Exercise material START

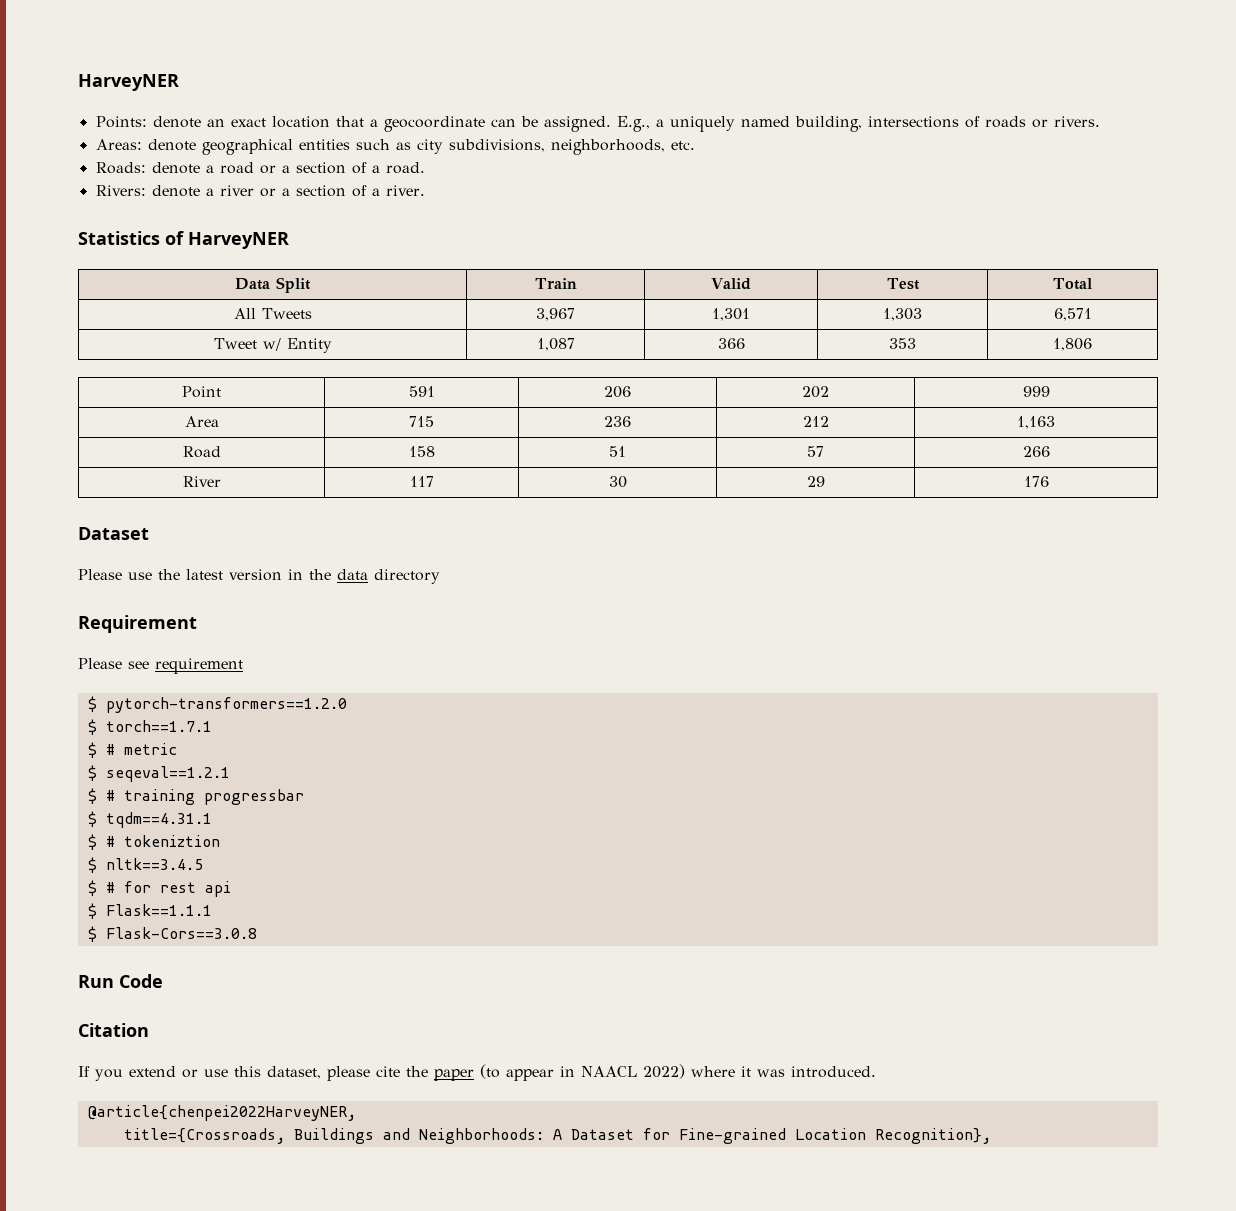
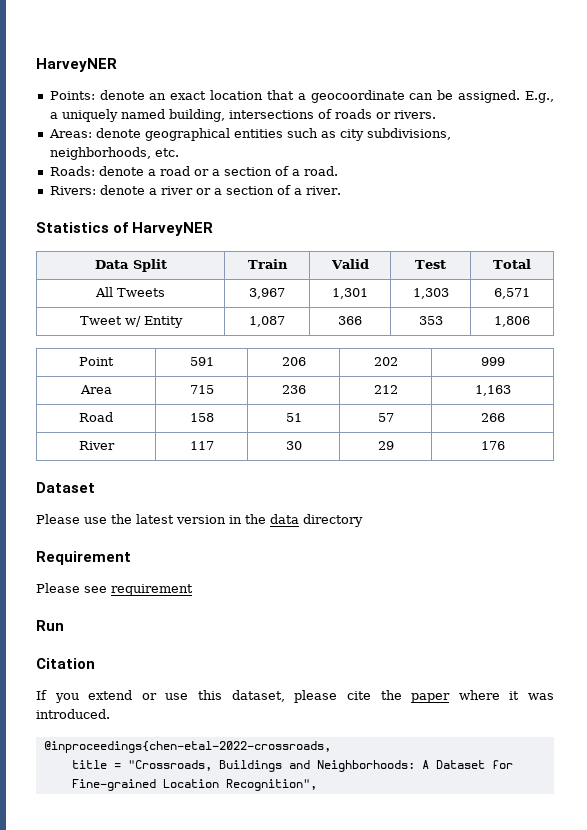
[87,696,347,713] [87,719,212,735] [87,742,177,758] [87,765,230,782] [87,788,304,805] [87,811,212,828] [87,834,220,850] [87,857,203,873] [87,880,231,897] [87,903,212,919] [87,926,257,942] // $ pytorch-transformers==1.2.0 // $ torch==1.7.1 // $ # metric // $ seqeval==1.2.1 // $ # training progressbar // $ tqdm==4.31.1 // $ # tokeniztion // $ nltk==3.4.5 // $ # for rest api // $ Flask==1.1.1 // $ Flask-Cors==3.0.8 -> (193, 590) none
[119,974,163,988] Code -> (64, 625) none
[480,1064,685,1081] (to appear in NAACL 2022) -> (451, 698) none
[87,1105,356,1121] [123,1128,285,1144] @article{chenpei2022HarveyNER, // title={Crossroads, -> [43,741,331,753] [71,760,212,771] @inproceedings{chen-etal-2022-crossroads, // title = "Crossroads,
[874,1128,991,1144] Recognition}, -> [225,779,317,791] Recognition",

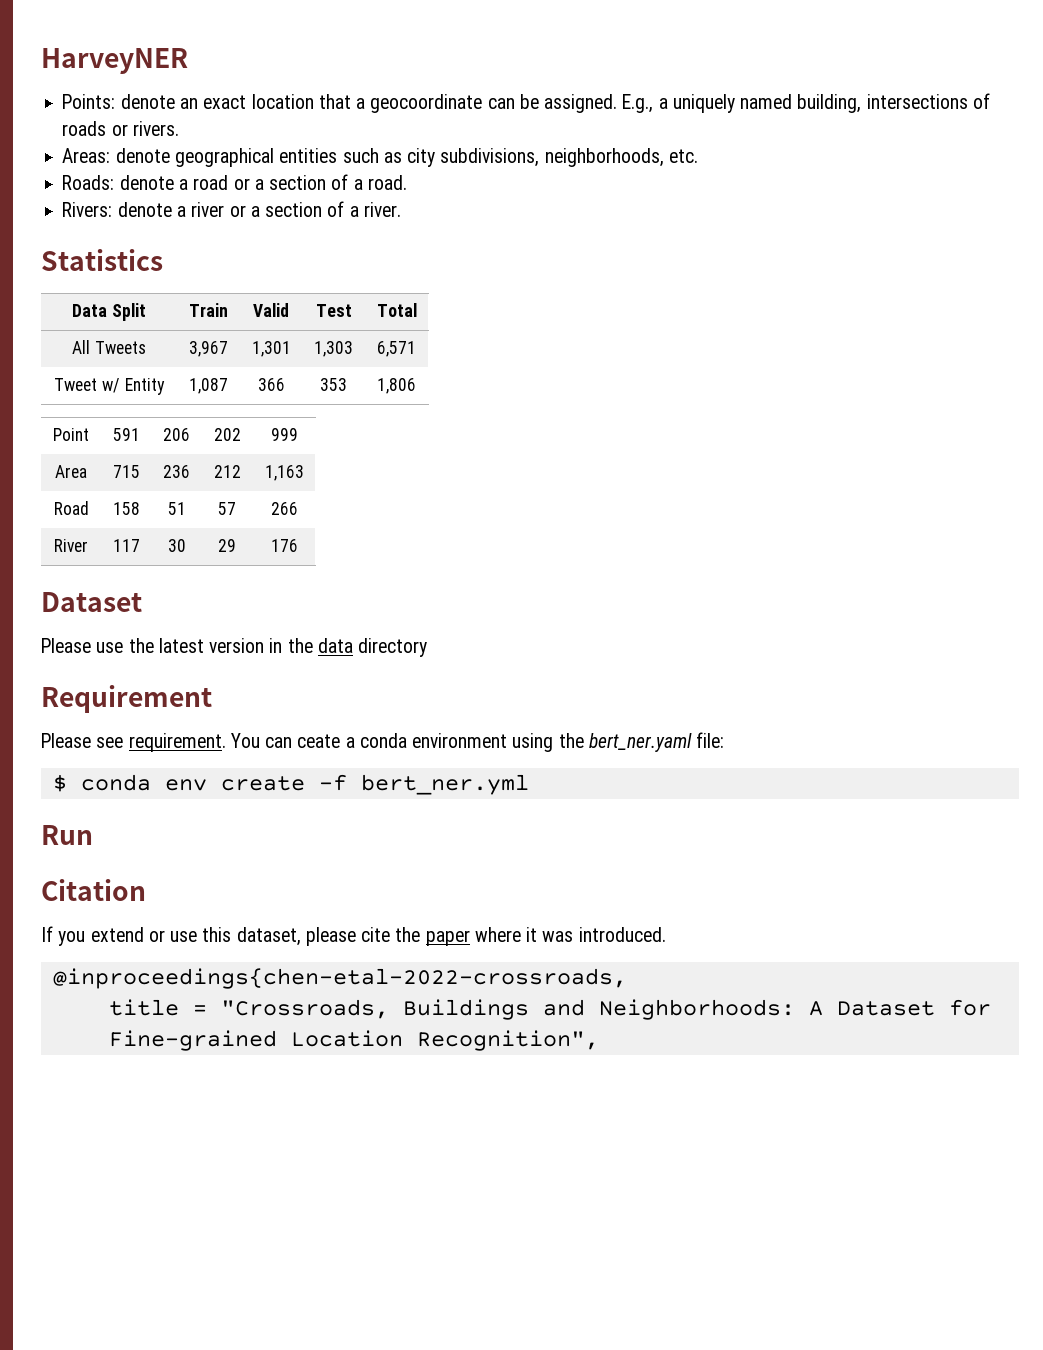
[113,222,214,236] of HarveyNER -> (163, 260) none
[111,584,193,596] requirement -> [128,732,725,752] [52,774,529,795] requirement. You can ceate a conda environment using the bert_ner.yaml file: // $ conda env create -f bert_ner.yml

Exercise material END

▸ **Exercise requirements**
Print the data above in full and exactly as it appears, skipping the pictures.

▸ **Output of the task**
[87,696,347,713] [87,719,212,735] [87,742,177,758] [87,765,230,782] [87,788,304,805] [87,811,212,828] [87,834,220,850] [87,857,203,873] [87,880,231,897] [87,903,212,919] [87,926,257,942] // $ pytorch-transformers==1.2.0 // $ torch==1.7.1 // $ # metric // $ seqeval==1.2.1 // $ # training progressbar // $ tqdm==4.31.1 // $ # tokeniztion // $ nltk==3.4.5 // $ # for rest api // $ Flask==1.1.1 // $ Flask-Cors==3.0.8 -> (193, 590) none
[119,974,163,988] Code -> (64, 625) none
[480,1064,685,1081] (to appear in NAACL 2022) -> (451, 698) none
[87,1105,356,1121] [123,1128,285,1144] @article{chenpei2022HarveyNER, // title={Crossroads, -> [43,741,331,753] [71,760,212,771] @inproceedings{chen-etal-2022-crossroads, // title = "Crossroads,
[874,1128,991,1144] Recognition}, -> [225,779,317,791] Recognition",

[113,222,214,236] of HarveyNER -> (163, 260) none
[111,584,193,596] requirement -> [128,732,725,752] [52,774,529,795] requirement. You can ceate a conda environment using the bert_ner.yaml file: // $ conda env create -f bert_ner.yml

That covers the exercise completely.